(PROMPT)
Omit every picture while you reproduce the entries that follow word for word.

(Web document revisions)
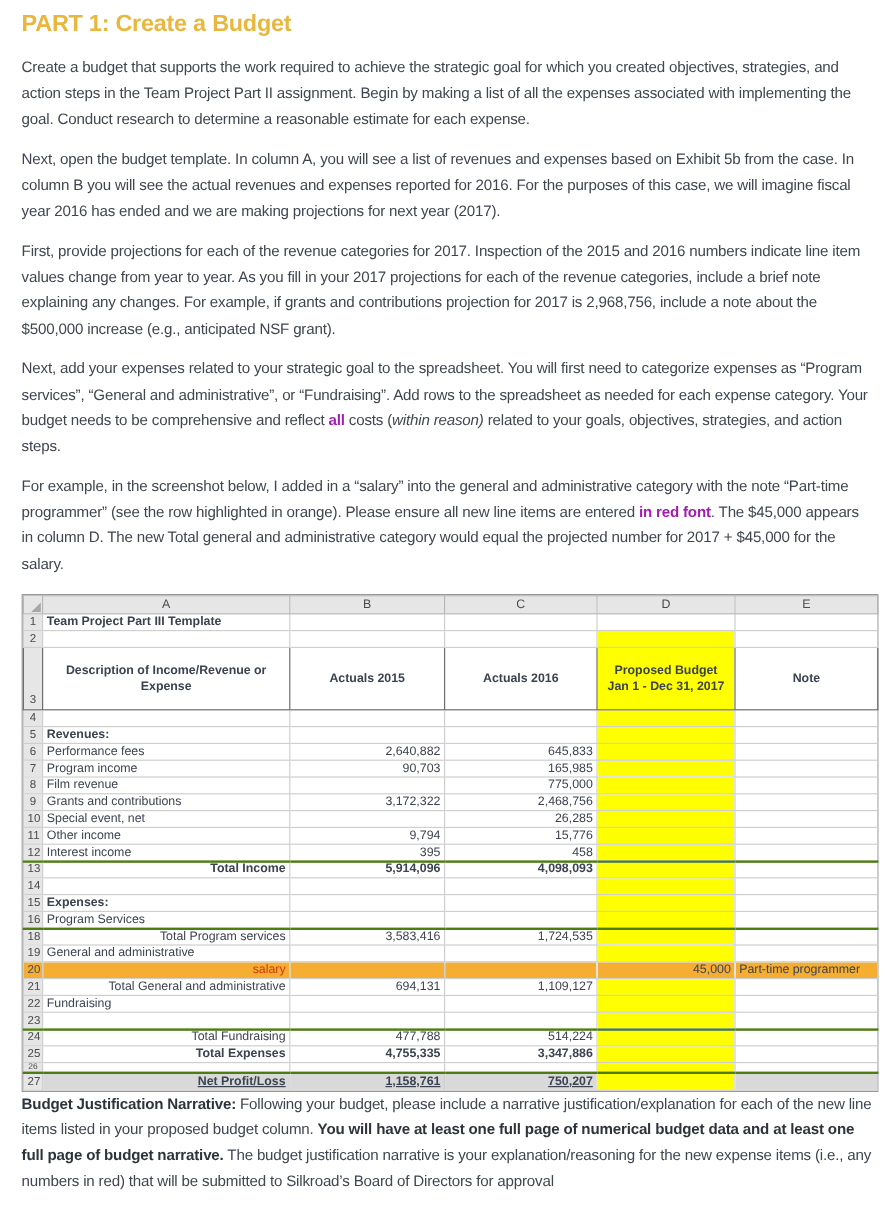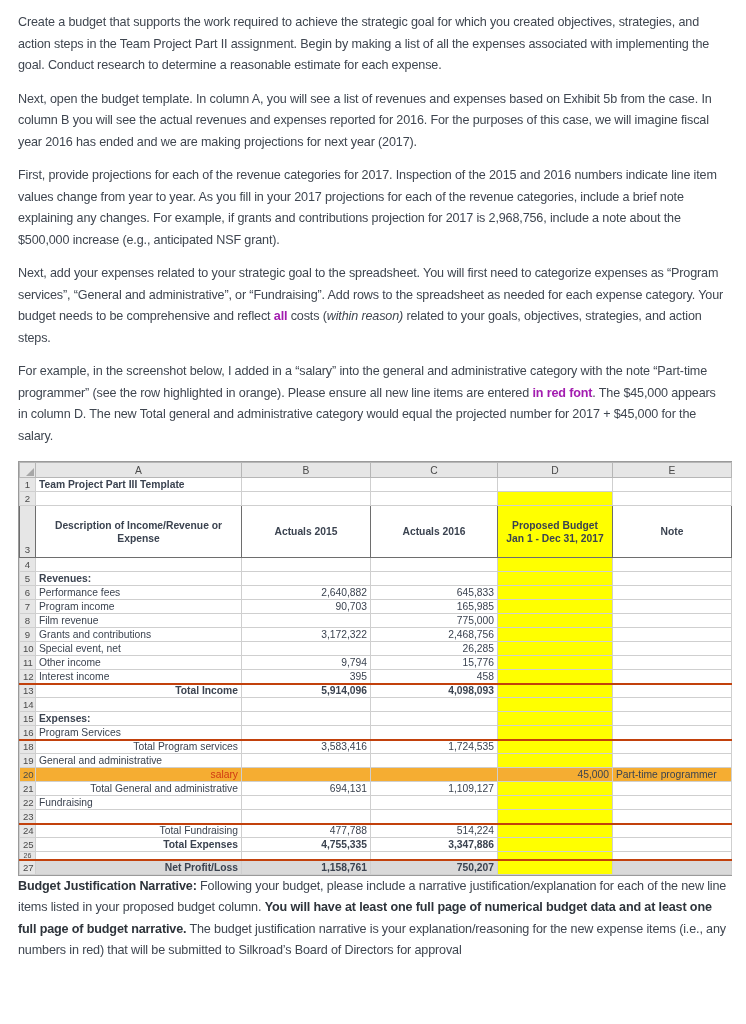"PART 1: Create a Budget" h1.doc-title { html: none -> <h1>PART 1: Create a Budget</h1> }
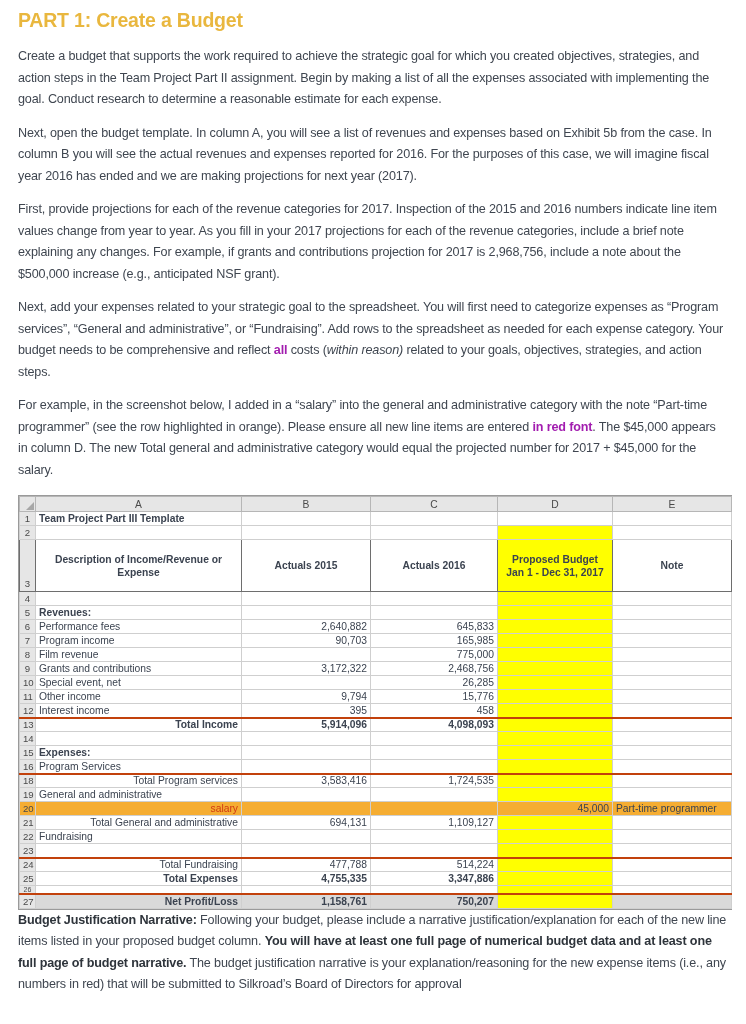"13" tr.topthick td { border-top: 2px solid #c2410c -> 2px solid #4d7c0f }
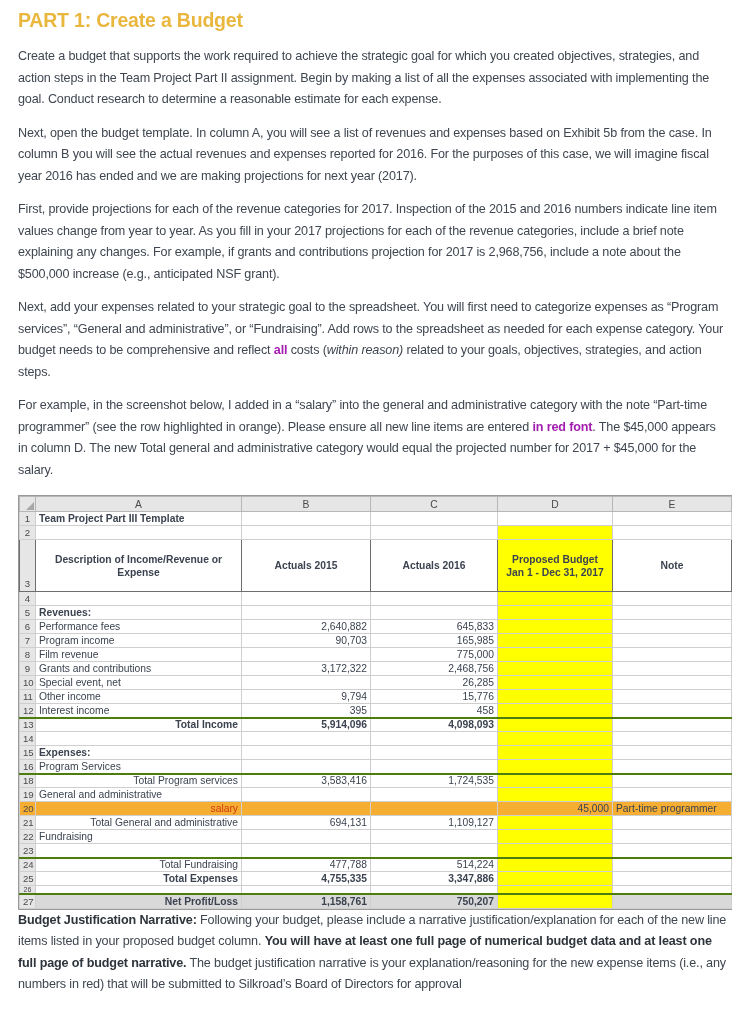"Net Profit/Loss" .grayrow { text-decoration: none -> underline }
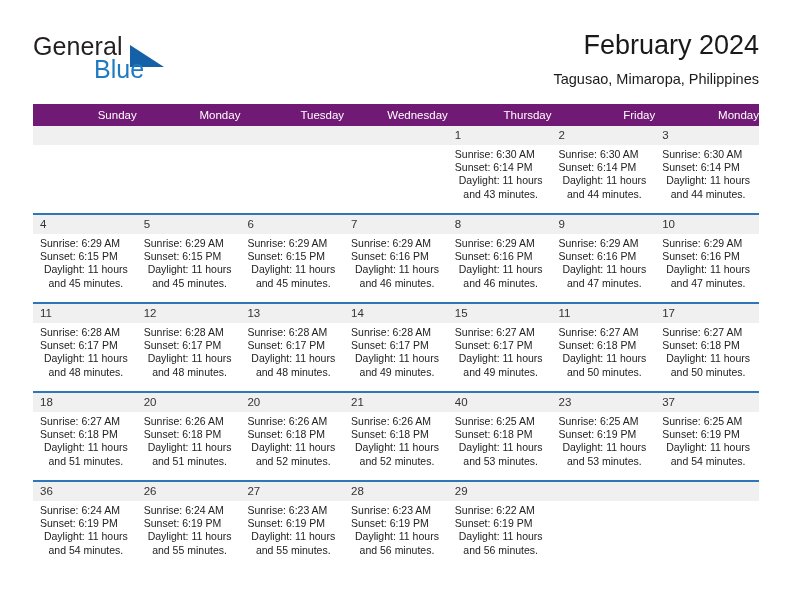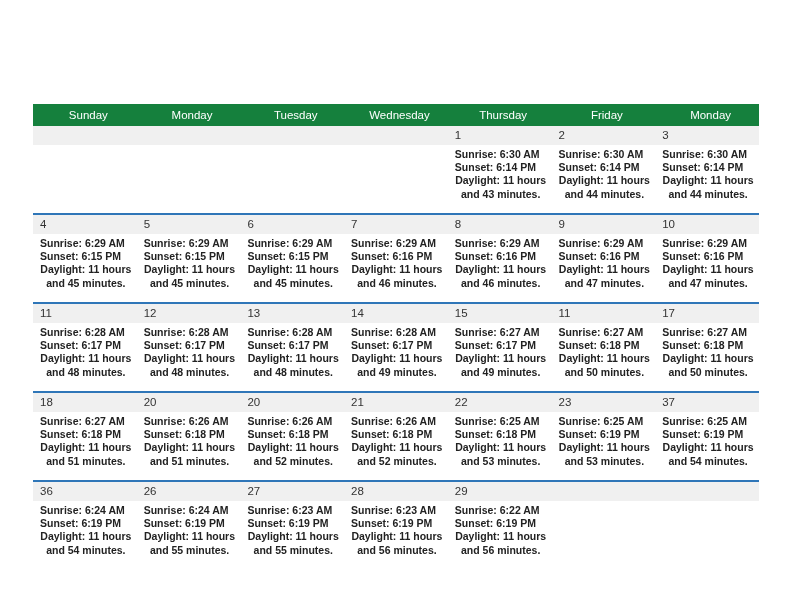"General" div.header { html: none -> <div> <div> <span>General</span> <span></span> <span>Blue</span> </div> <div> <div>February 2024</div> <div>Tagusao, Mimaropa, Philippines</div> </div> </div> }
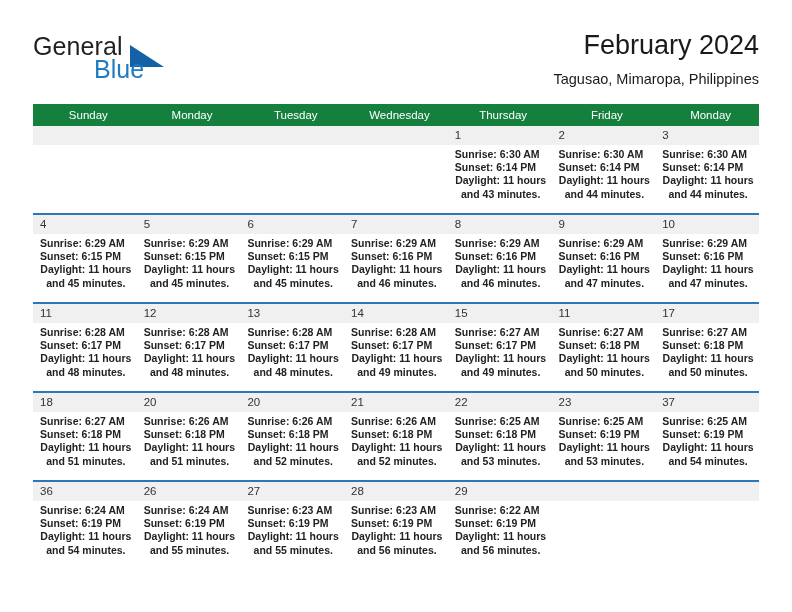"Sunday" .calendar th { background: #15803d -> #701a75; text-align: center -> right }
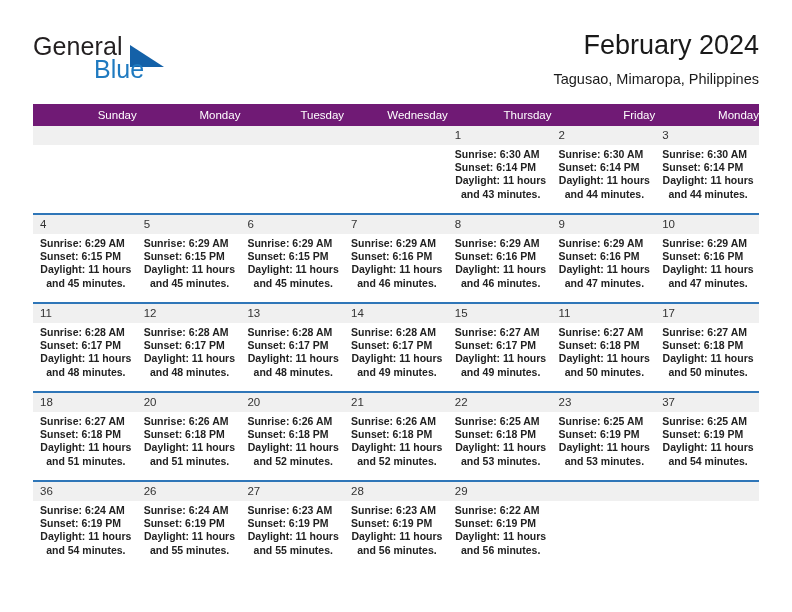"Sunrise: 6:30 AM" .cellbody { font-weight: bold -> none }
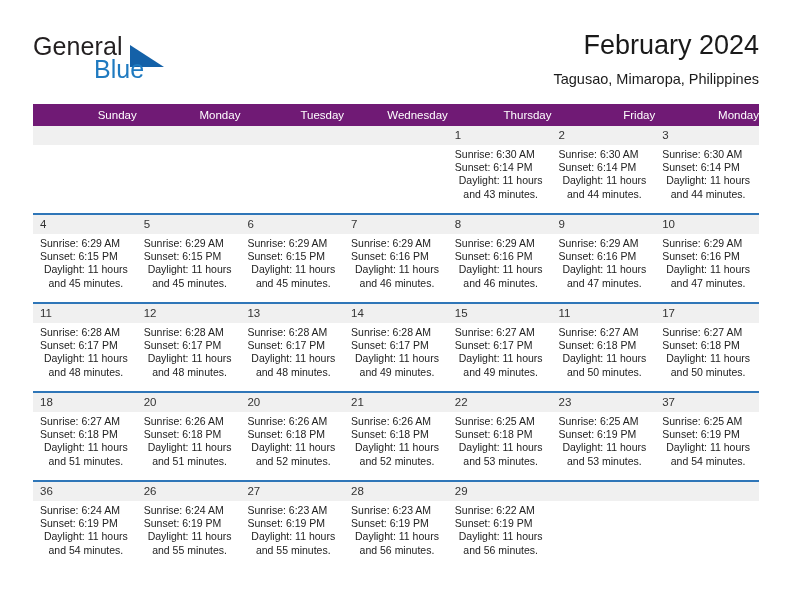"22" div.daynum { text: 22 -> 40 }
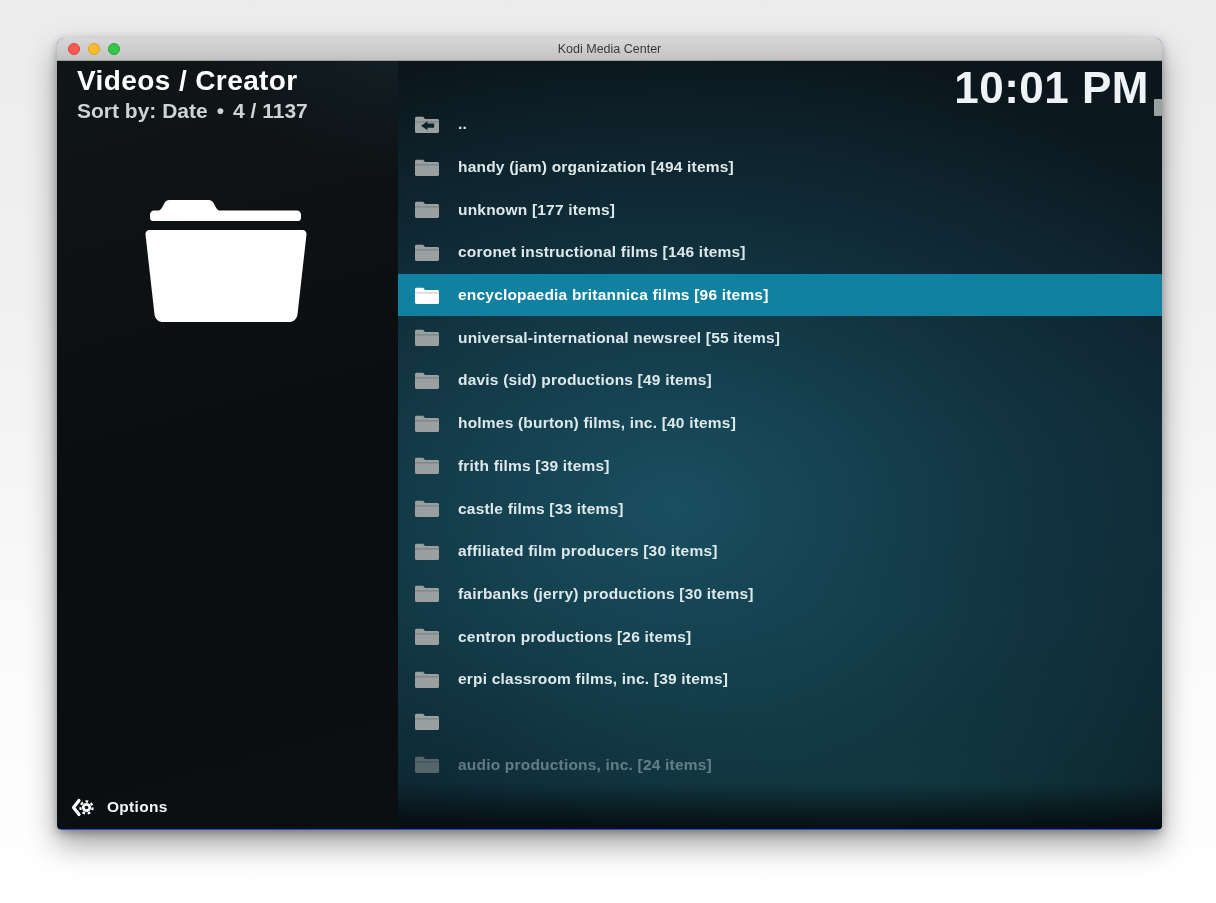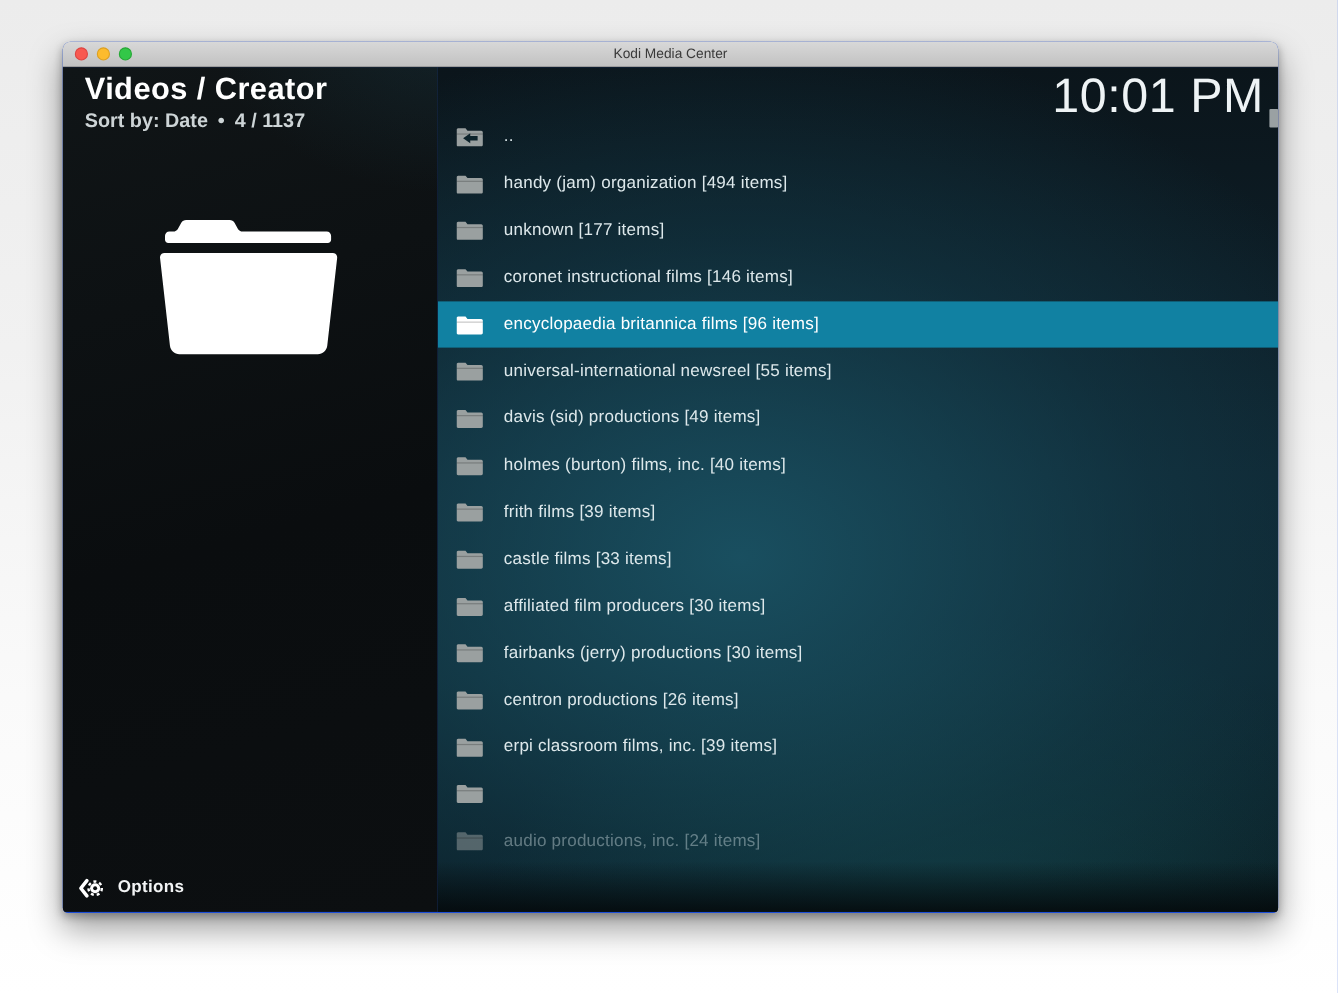"Sort by: Date" .panel-sub { font-size: 18px -> 21px }
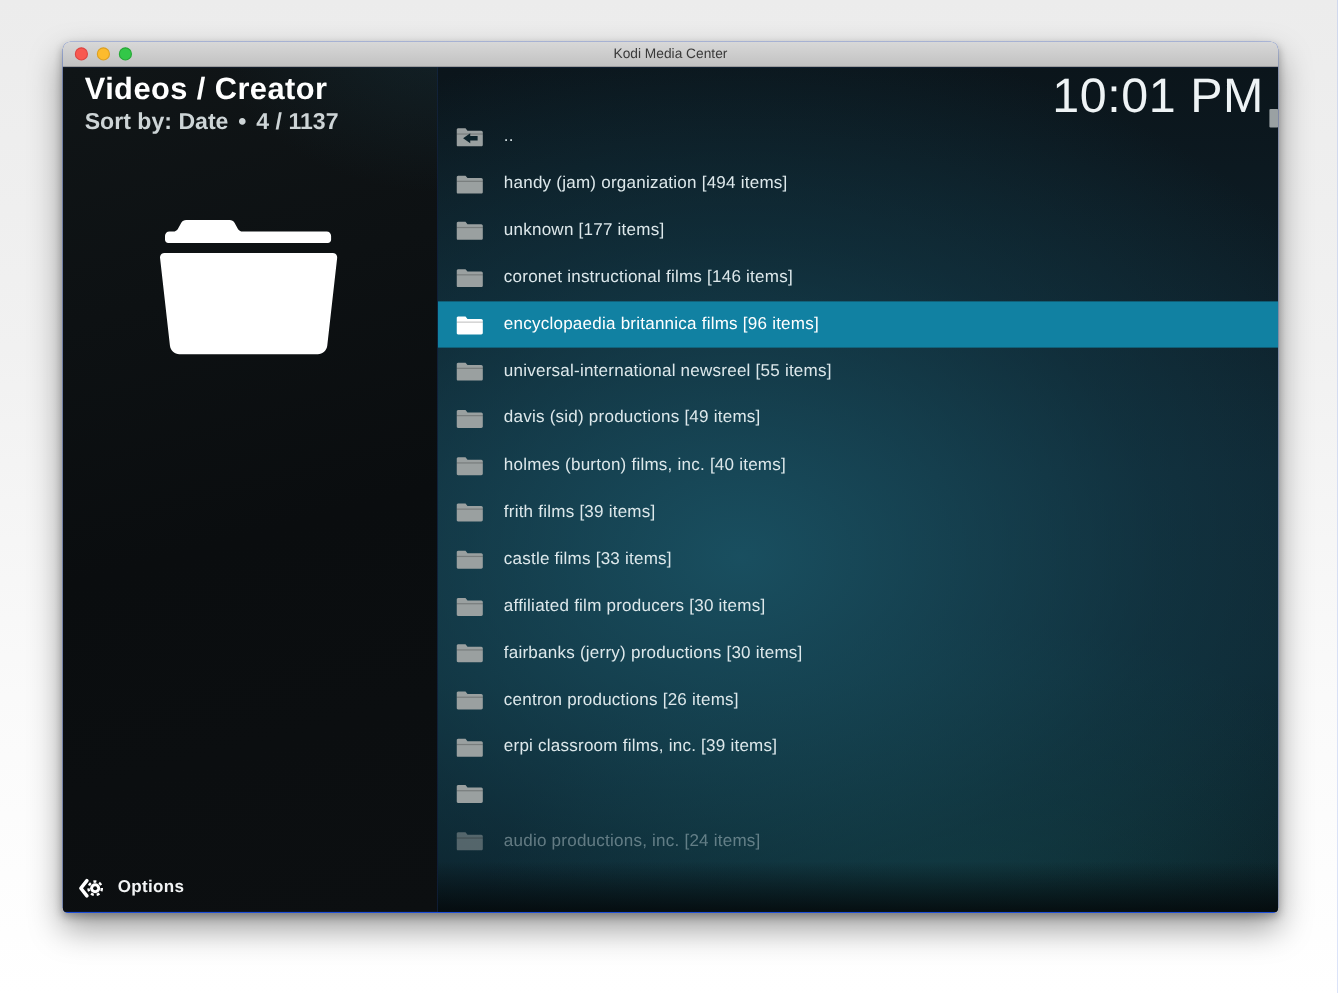"10:01 PM" .right-panel { font-weight: none -> bold }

(TASK SOLUTION)
"PART 1: Create a Budget" h1.doc-title { html: none -> <h1>PART 1: Create a Budget</h1> }
"13" tr.topthick td { border-top: 2px solid #c2410c -> 2px solid #4d7c0f }
"Net Profit/Loss" .grayrow { text-decoration: none -> underline }
"General" div.header { html: none -> <div> <div> <span>General</span> <span></span> <span>Blue</span> </div> <div> <div>February 2024</div> <div>Tagusao, Mimaropa, Philippines</div> </div> </div> }
"Sunday" .calendar th { background: #15803d -> #701a75; text-align: center -> right }
"Sunrise: 6:30 AM" .cellbody { font-weight: bold -> none }
"22" div.daynum { text: 22 -> 40 }
"Sort by: Date" .panel-sub { font-size: 18px -> 21px }
"10:01 PM" .right-panel { font-weight: none -> bold }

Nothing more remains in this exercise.